Como no período da Origem da Vida havia apenas alguns processos físicos e químicos muito simples em comparação com os sofisticados mecanismos atuais de replicação das células, a seleção de sequências deve ser baseada no ambiente e nas propriedades dos oligômeros. Pois bem, para a função catalítica e estabilidade dos oligômeros, é importante que eles formem fitas duplas como a conhecida estrutura helicoidal do DNA. Esta é uma propriedade elementar de muitos polímeros e permite arranjos complexos com partes de fita simples e dupla. As partes de fita simples podem ser reconstruídas por dois processos. Primeiro, pela chamada polimerização, em que as fitas são completadas por bases simples para formar fitas duplas completas. O outro é o que se conhece como ligadura. Nesse processo, oligômeros mais longos são unidos e ambas as partes de fita simples e dupla são formadas, o que permite um maior crescimento do oligômero.

“Nosso experimento começa com um grande número de fitas curtas de DNA, e em nosso sistema modelo para os primeiros oligômeros, usamos apenas duas bases complementares, a adenina e timina”, diz Braun. “”Assumimos que a ligação de fitas com sequências aleatórias leva à formação de fitas mais longas, cujas sequências de bases são menos caóticas.” O grupo de Braun então analisou as misturas de sequências produzidas nesses experimentos usando um método que também é usado na análise do genoma humano.
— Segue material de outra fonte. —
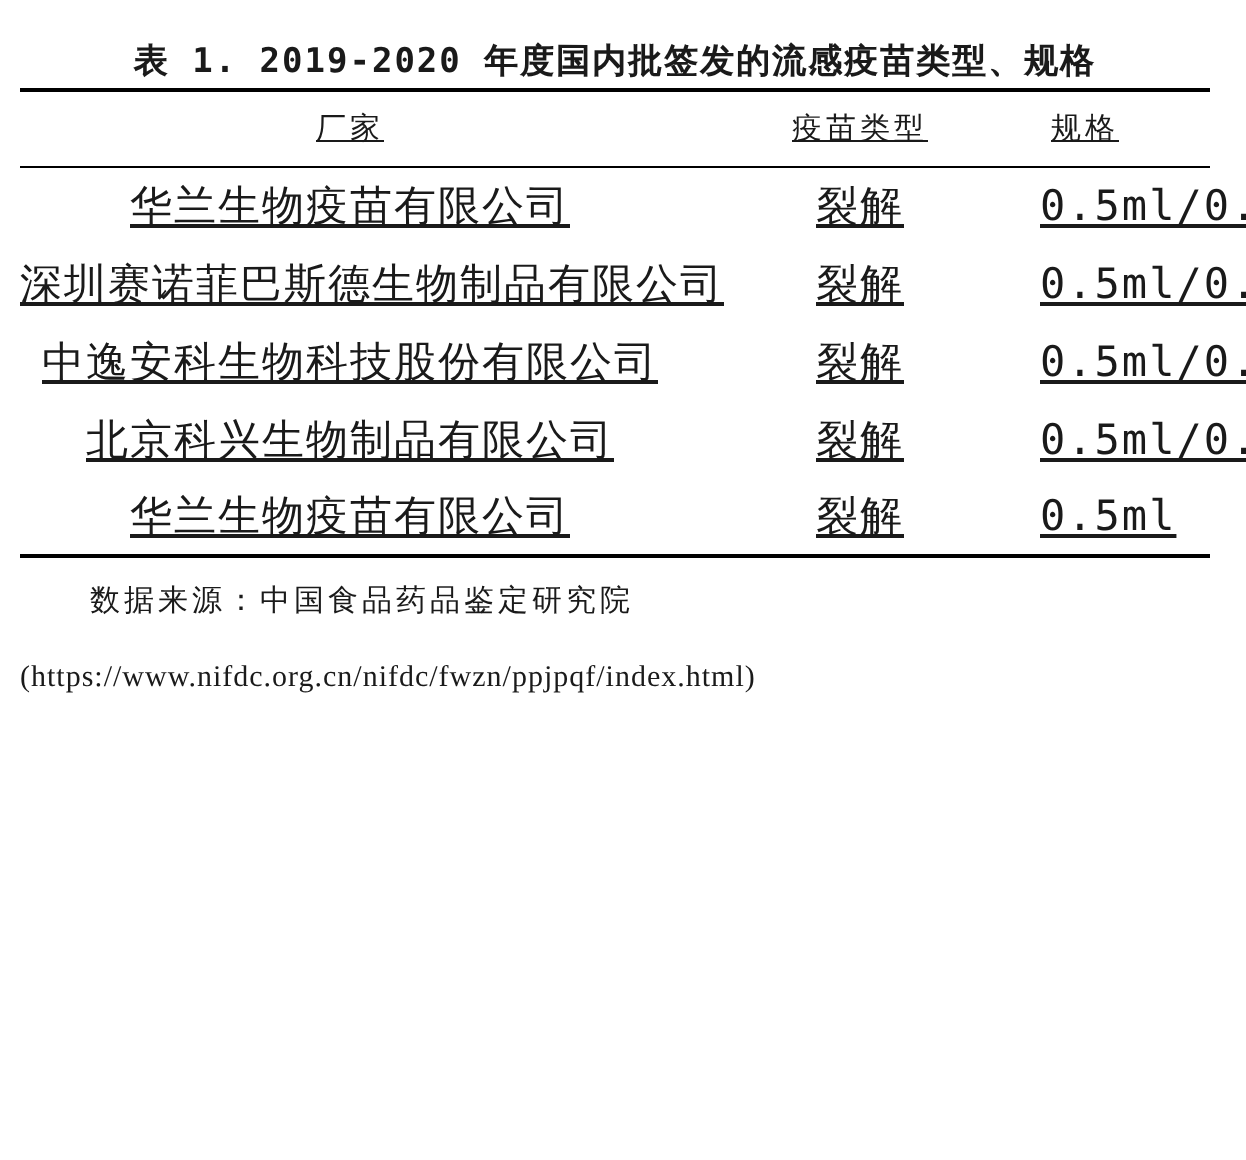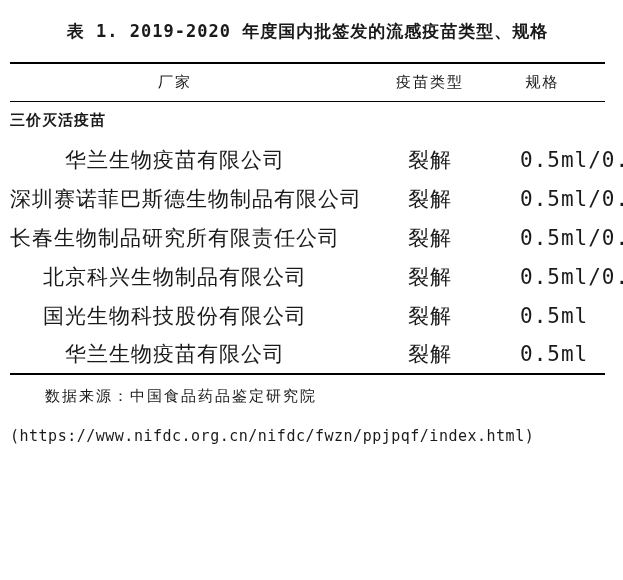"表 1. 2019-2020 年度国内批签发的流感疫苗类型、规格" .title { padding-bottom: 20px -> 2px }
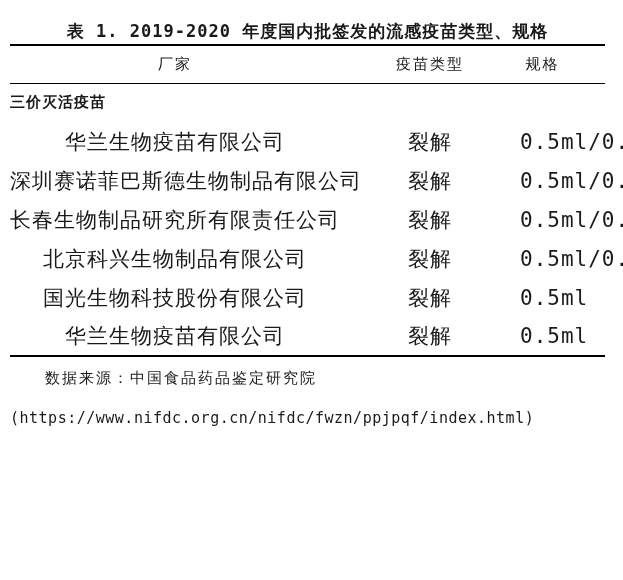"厂家" table.vaccine-table { text-decoration: none -> underline }
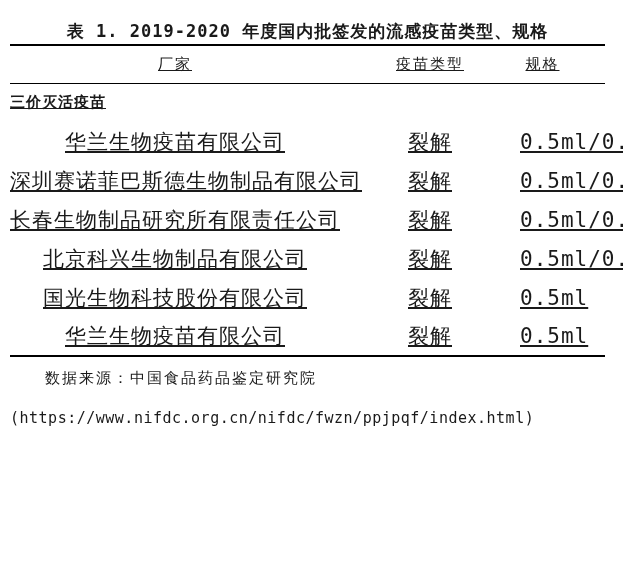"三价灭活疫苗" tr.section-row { html: <tr> <td>三价灭活疫苗</td> </tr> -> none }
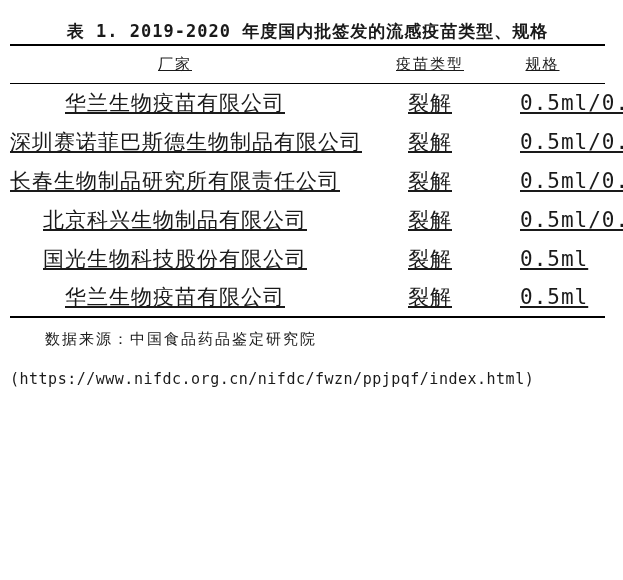"长春生物制品研究所有限责任公司" td { text: 长春生物制品研究所有限责任 -> 中逸安科生物科技股份有限 }
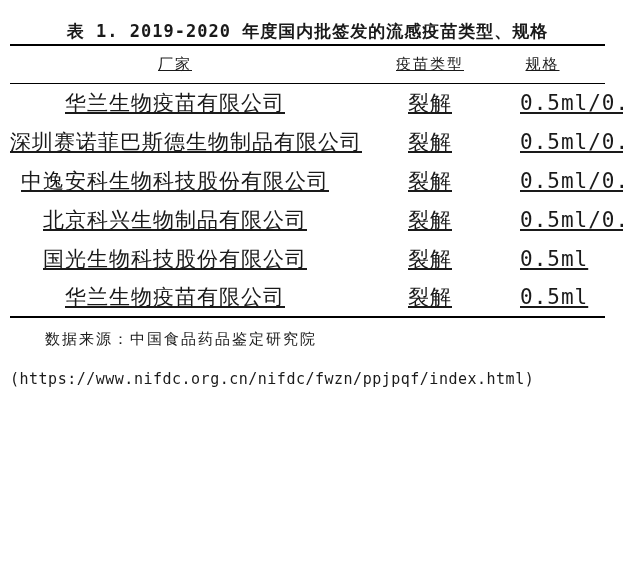"国光生物科技股份有限公司" tr { html: <tr> <td>国光生物科技股份有限公司</td> <td>裂解</td> <td>0.5ml</td> </tr> -> none }
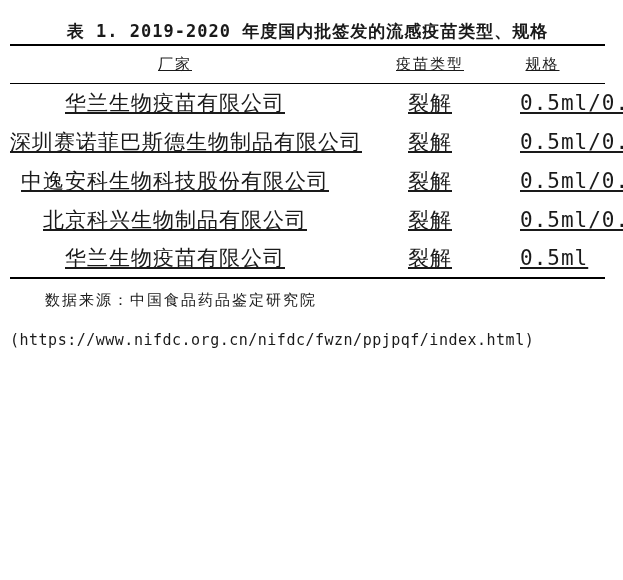"(https://www.nifdc.org.cn/nifdc/fwzn/ppj" .url { font-family: none -> Liberation Serif, serif }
O teste confirmou que a entropia da sequência, ou seja, o grau de desordem ou aleatoriedade dentro das sequências recuperadas, foi de fato reduzida nesses experimentos.

Os pesquisadores também foram capazes de identificar as causas dessa ordem “autogerada”. Eles descobriram que a maioria das sequências obtidas caiu em duas classes – com composições de base de 70% de adenina e 30% de timina, ou vice-versa. “Com uma proporção significativamente maior de uma das duas bases, o filamento não pode dobrar sobre si mesmo e permanece como um parceiro de reação para a ligadura”, explica Braun. Assim, dificilmente quaisquer filamentos com metade de cada uma das duas bases são formados na reação. O resultado surpreendeu os pesquisadores, porque uma fita de apenas duas bases diferentes com uma proporção de base específica tem maneiras limitadas de se diferenciar uma da outra. “Apenas algoritmos especiais podem detectar detalhes tão surpreendentes”, diz Annalena Salditt, co-autora do estudo.

Os experimentos mostram que as características mais simples e fundamentais dos oligômeros e de seu ambiente químico podem fornecer a base para processos seletivos. Mesmo em um sistema com um modelo simplificado, vários mecanismos de seleção podem entrar em ação, os quais têm um impacto no crescimento do filamento em diferentes escalas de comprimento e são o resultado de diferentes combinações de fatores. De acordo com Braun, esses mecanismos de seleção foram um pré-requisito para a formação de complexos cataliticamente ativos como as ribozimas e, portanto, desempenharam um papel importante no surgimento da vida a partir do caos, da “sopa química primordial”.